Though many years have passed, my fascination with the game has never entirely waned. Thus, when Netflix featured the pseudo-biopic The Queen’s Gambit, based on the Walter Tevis novel of that title, which appears to have ignited a chess boom across the country, I couldn’t help binge-watching the career and exploits of chess prodigy Beth Harmon—Tevis’ “tribute to brainy women,” as he told The New York Times. The series (like the book) was quite mesmerizing—a gripping narrative of a young girl surmounting childhood trauma to reach the pinnacle of the chess world, with excellent production values, and snatches of games cloned from the manuals—which many commentators have fulsomely praised. And yet I found myself naggingly dissatisfied with the affair. Too much detracted from the aura of authenticity which the series aspired to.
To begin with, although there have been (and are) amazing women chess players, they were always few in number. This was not because they were held back by the “Patriarchy.” In the Soviet Union, Israel, and other nations, they were coddled and subsidized, but never reached the status of the very top world-class male grandmasters. The closest any woman ever came to winning an Open World Championship was the extraordinary Judit Polgar of Hungary, who finished last of eight participants in the 2005 San Luis Invitational, losing to Veselin Topalov, though she was playing White.
I have always admired Polgar, as did Robert—but Robert never lost to a top-seeded woman. “In the last analysis,” he once said to me, “there is always a difference.” “Why is that?” I asked. “Because men are haunted,” he replied in his puckish way, “by the betrayal in the Garden.” Perhaps more realistically, Dinesh D’Souza refers to the Bell Curve distribution in which men are over-represented in the standard deviation categories. In any case, the likelihood of Beth Harmon ever reaching the absolute summit, as in the book and more vividly in the miniseries, is approximately zero, but a feel-good story takes precedence over reality, especially as it exhibits the political and cultural slant du jour.
Secondly, The Queen’s Gambit is predicated on the mythological Hero Quest, in which the postulant sets out on an adventure involving near-insurmountable hurdles, including having to face his own inner demons. Beth Harmon’s demons were a traumatic childhood and an addiction to tranquilizers and alcohol, but her story does not strike me as equivalent to Sir Gawain and the Green Knight or the saga of The Hero with a Thousand Faces or, in the chess realm, to the inner monsters that blighted the lives of geniuses like Paul Morphy and Bobby Fischer. Nothing is presented as her responsibility and the ravages that should accompany her excessive drinking fail to materialize. She remains slim, beautiful, and attractive to men and women—the film includes the requisite lesbian scene. She can hurt others in love relationships with an insouciant “I do that” attitude. The Amfortas wound never quite bleeds.

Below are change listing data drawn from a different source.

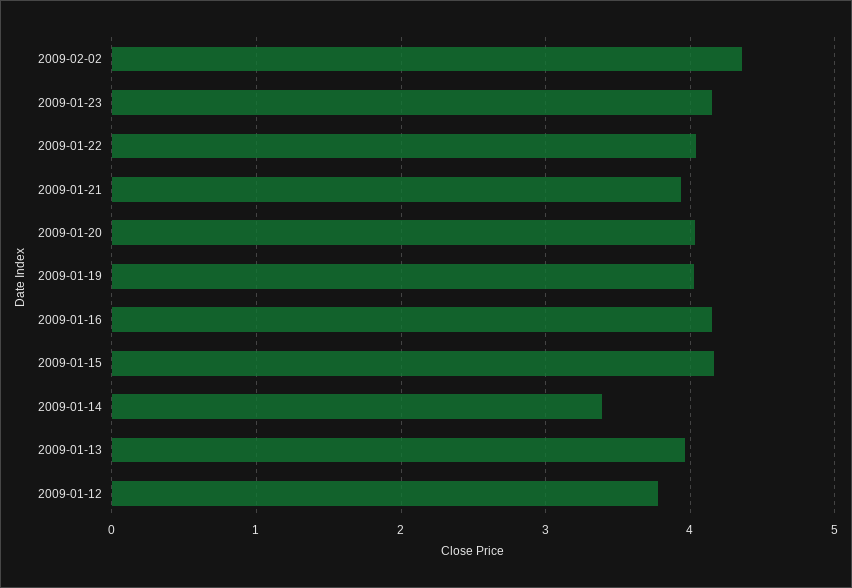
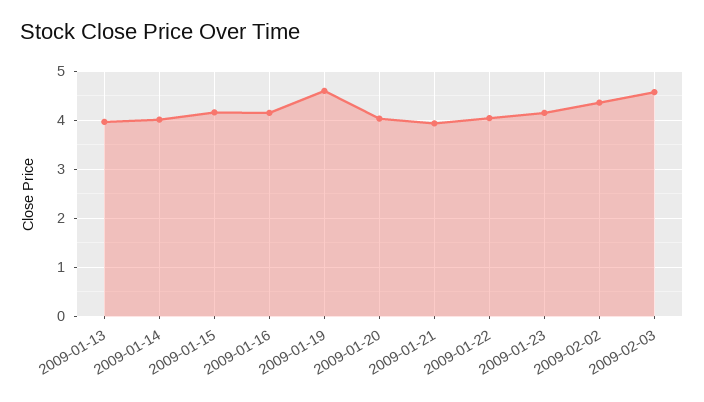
2009-01-19: 4 -> 4.6
2009-01-14: 3.4 -> 4
2009-01-12: 3.8 -> none
2009-02-03: none -> 4.6

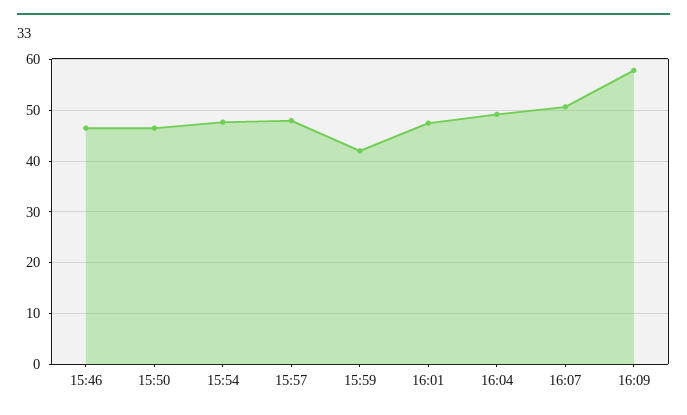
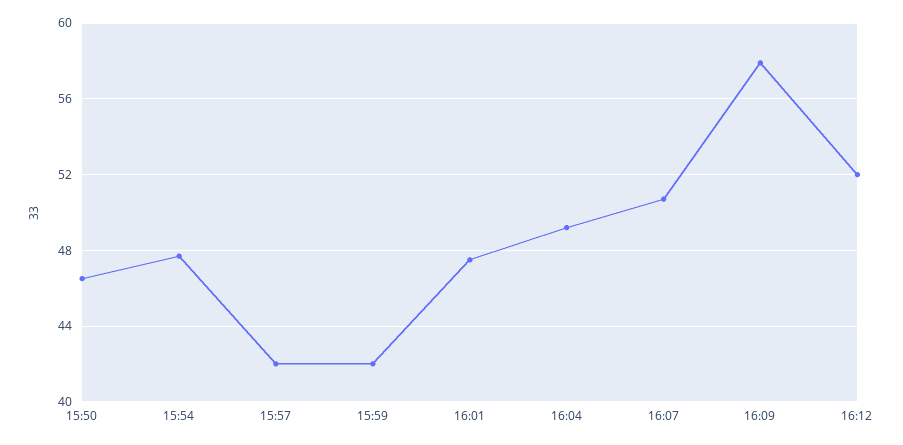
15:46: 46 -> none
15:57: 48 -> 42
16:12: none -> 52

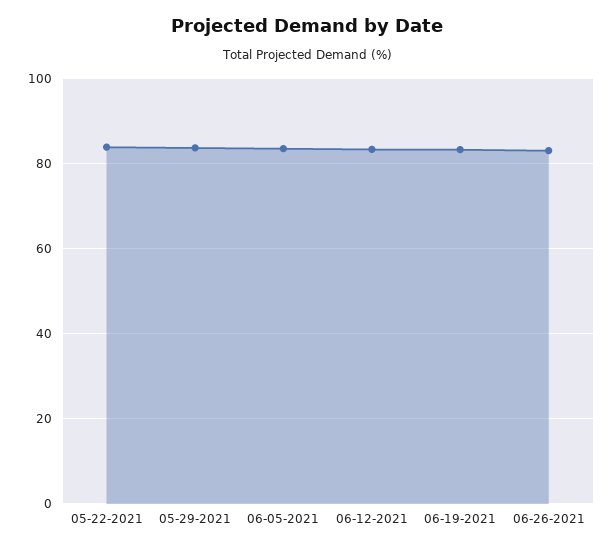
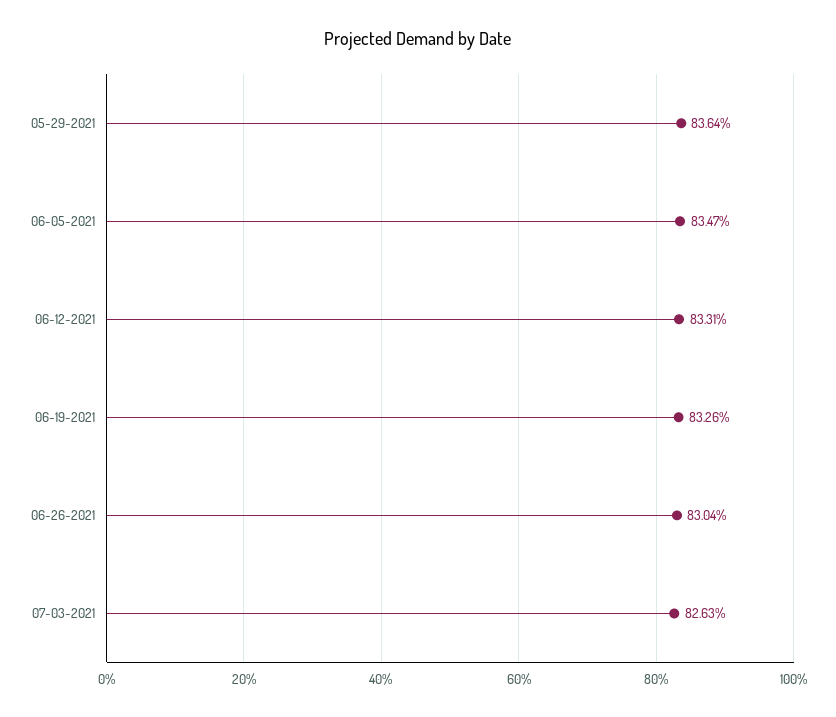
05-22-2021: 84 -> none
07-03-2021: none -> 82.63

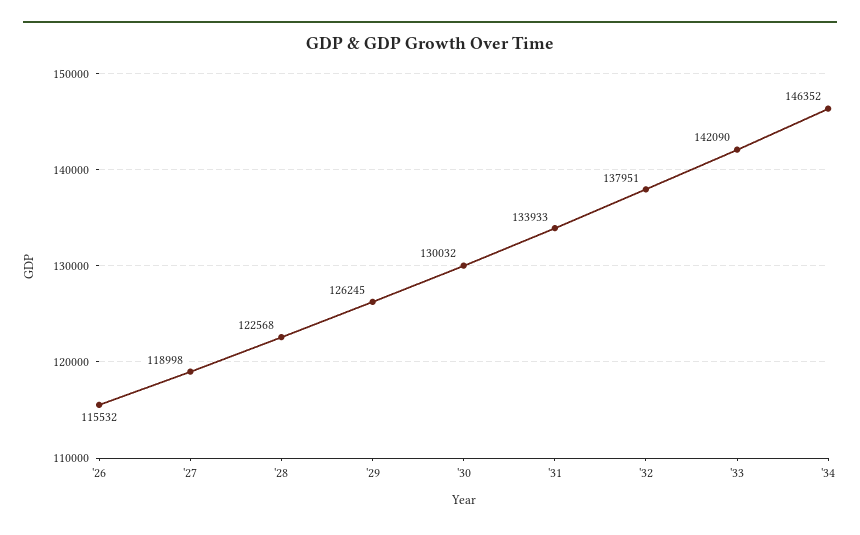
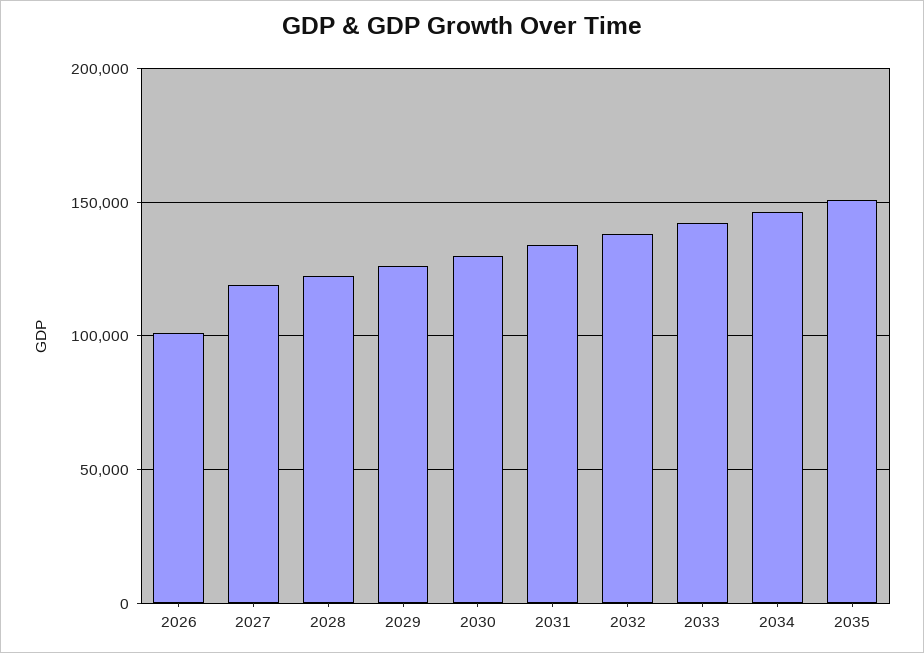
'26: 115532 -> 100000
2035: none -> 150000

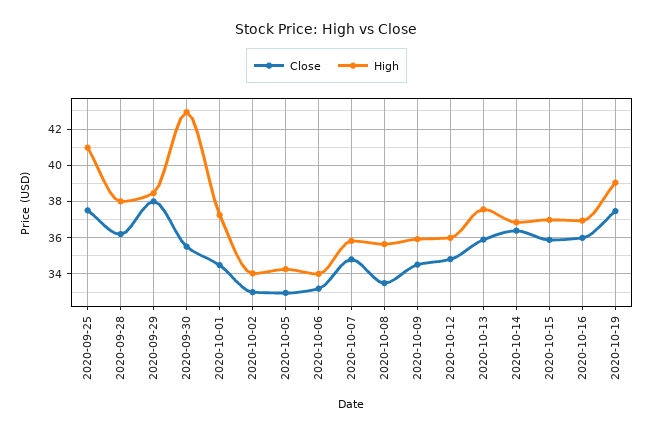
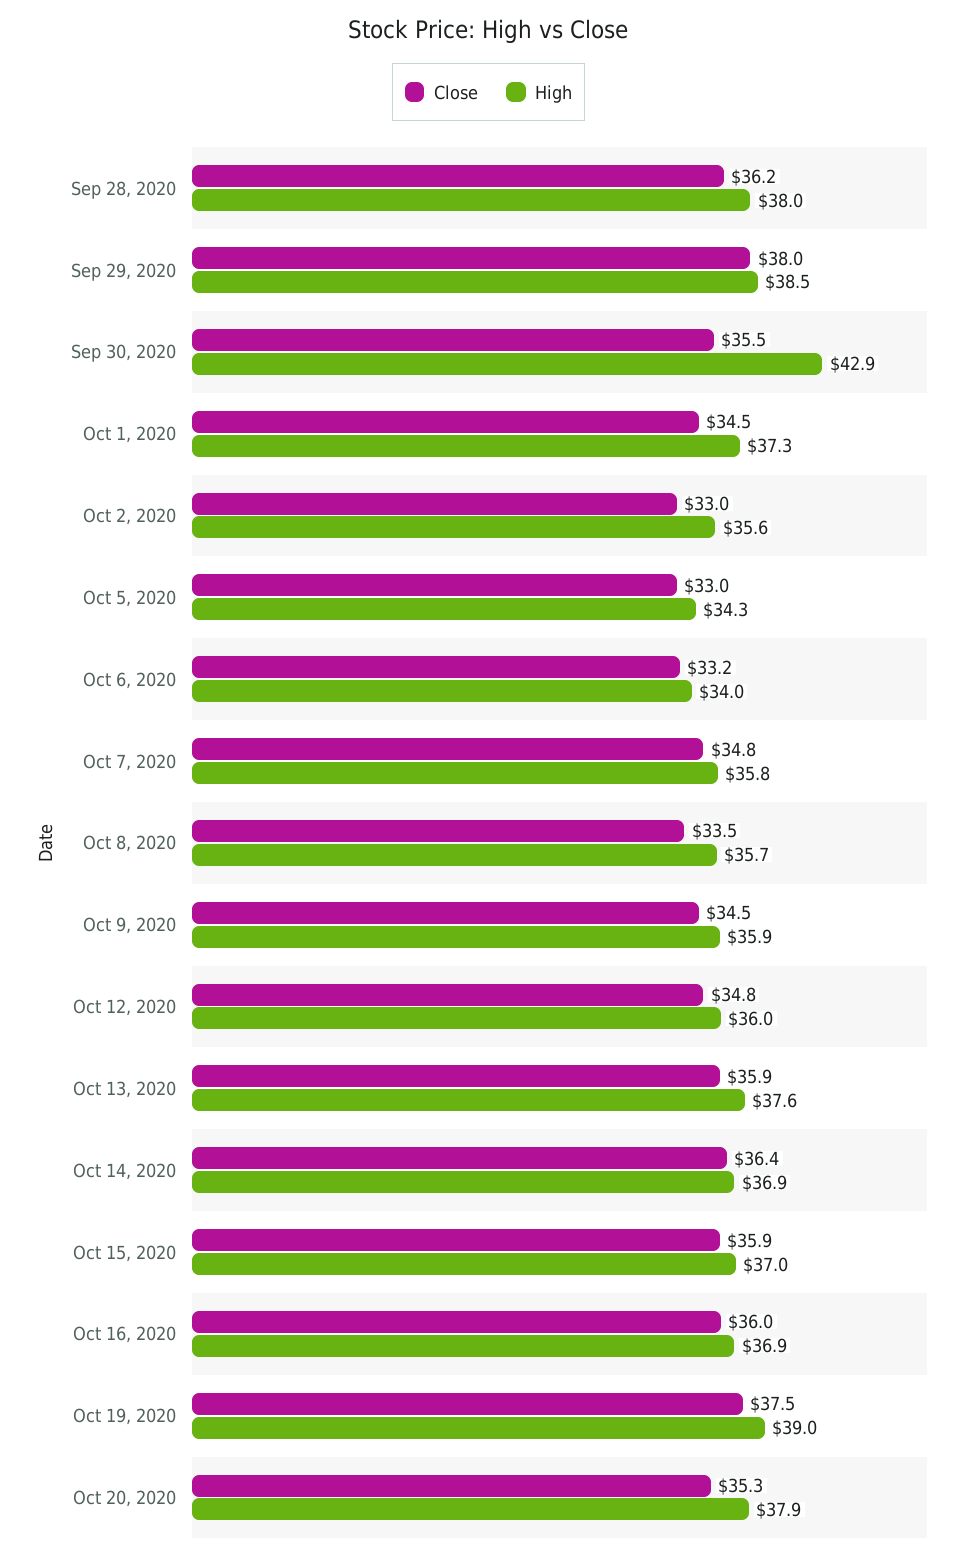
Close, 2020-09-25: 37.5 -> none
High, 2020-09-25: 41 -> none
High, 2020-10-02: 34 -> 35.6
Close, Oct 20, 2020: none -> 35.3
High, Oct 20, 2020: none -> 37.9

Generally speaking, the Quest hero struggles with his fears, weaknesses, and inadequacies, which he must labor to overcome, not always with success; the heroine merely has to vanquish what the world has done to her in order to become what she is, what she always was. What we are observing is not so much a transformation as a recovery—by no means the same thing. The fact is that people suffer all manner of turmoil and psychic havoc without considering they have conquered monsters. Suffering in itself is not a prerequisite for spiritual achievement if the cosmic perspective is lacking.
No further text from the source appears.